Turn up the radio! Listening to upbeat music can significantly improve your mood!
Plan a vacation. Many vacations are taken during the warmer months. Thinking and planning a vacation can get your mind off the cold, dreary winter and give you something to look forward to.
Help others. Volunteering your time to help others can improve mental health and overall life satisfaction.
Get outside! I know it is cold, but getting outside for even a short time is good. We all need fresh air and it can help us improve our focus at work to take a quick break outside!
In the Community
Here is a list of great places to go sledding! (IF we get snow)
Fallon Park: A few short slopes, and some longer ones too!

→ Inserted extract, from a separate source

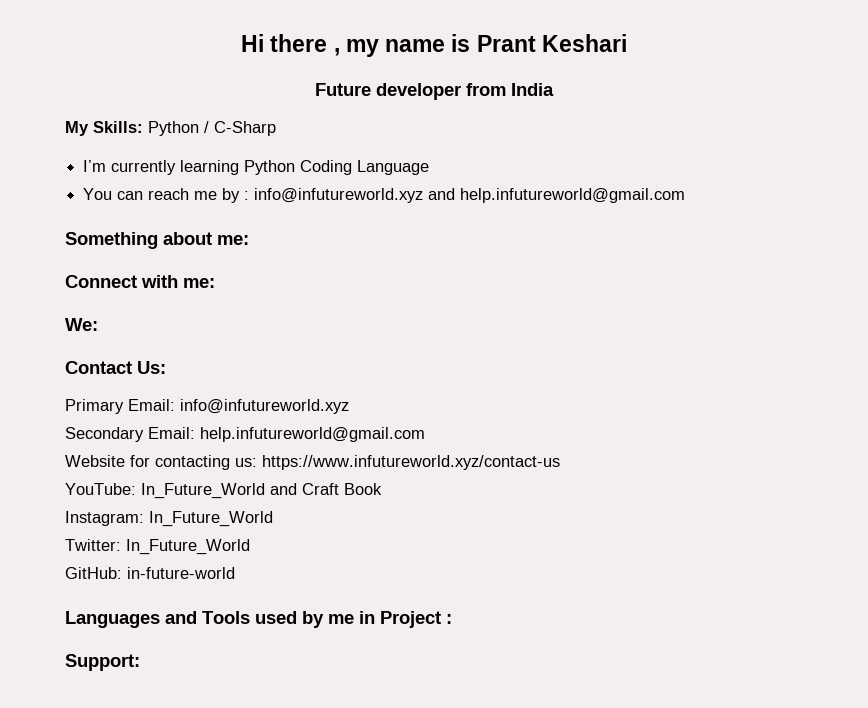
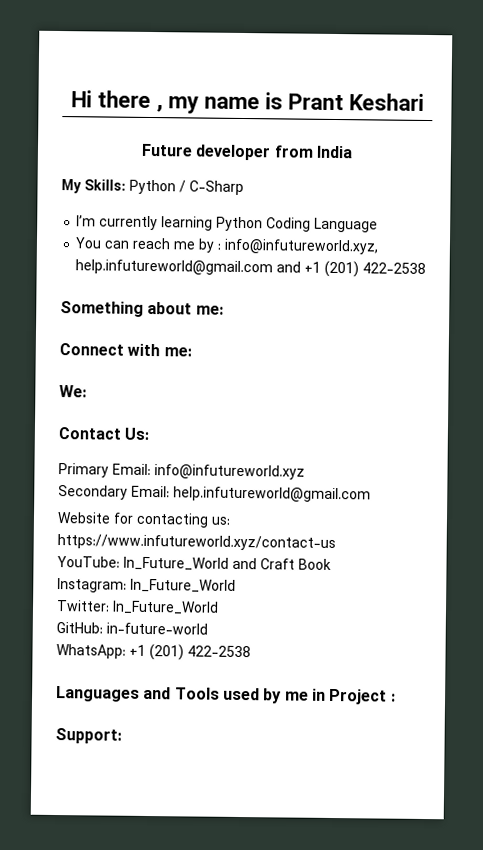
[254,188,686,203] info@infutureworld.xyz and help.infutureworld@gmail.com -> [224,238,380,255] [75,259,427,278] info@infutureworld.xyz, help.infutureworld@gmail.com and +1 (201) 422-2538
(235, 573) none -> [56,644,251,661] // WhatsApp: +1 (201) 422-2538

Memorial & Wasena Avenues – Ghent Park: Watch out for trees and be mindful of the parking lot!
Academy Street – parking area for golf course (Salem): This is where you can access the hill on the golf course
Fishburn Park: Watch out for the playground at the bottom of the hill!
Thrasher Park: You can slide down either side of this hill!
Greenfield: Take advantage of these gentle slopes for you little ones!
Highland Park: More gentle slopes for your little sleigh riders!
Mud Lick Creek Greenway through Garst Mill Park: Be on the lookout for hikers!
Walrond Park: Just past the tennis courts is parking and a few nice hills for sleigh rides!
Don’t forget to leave some snowmen behind!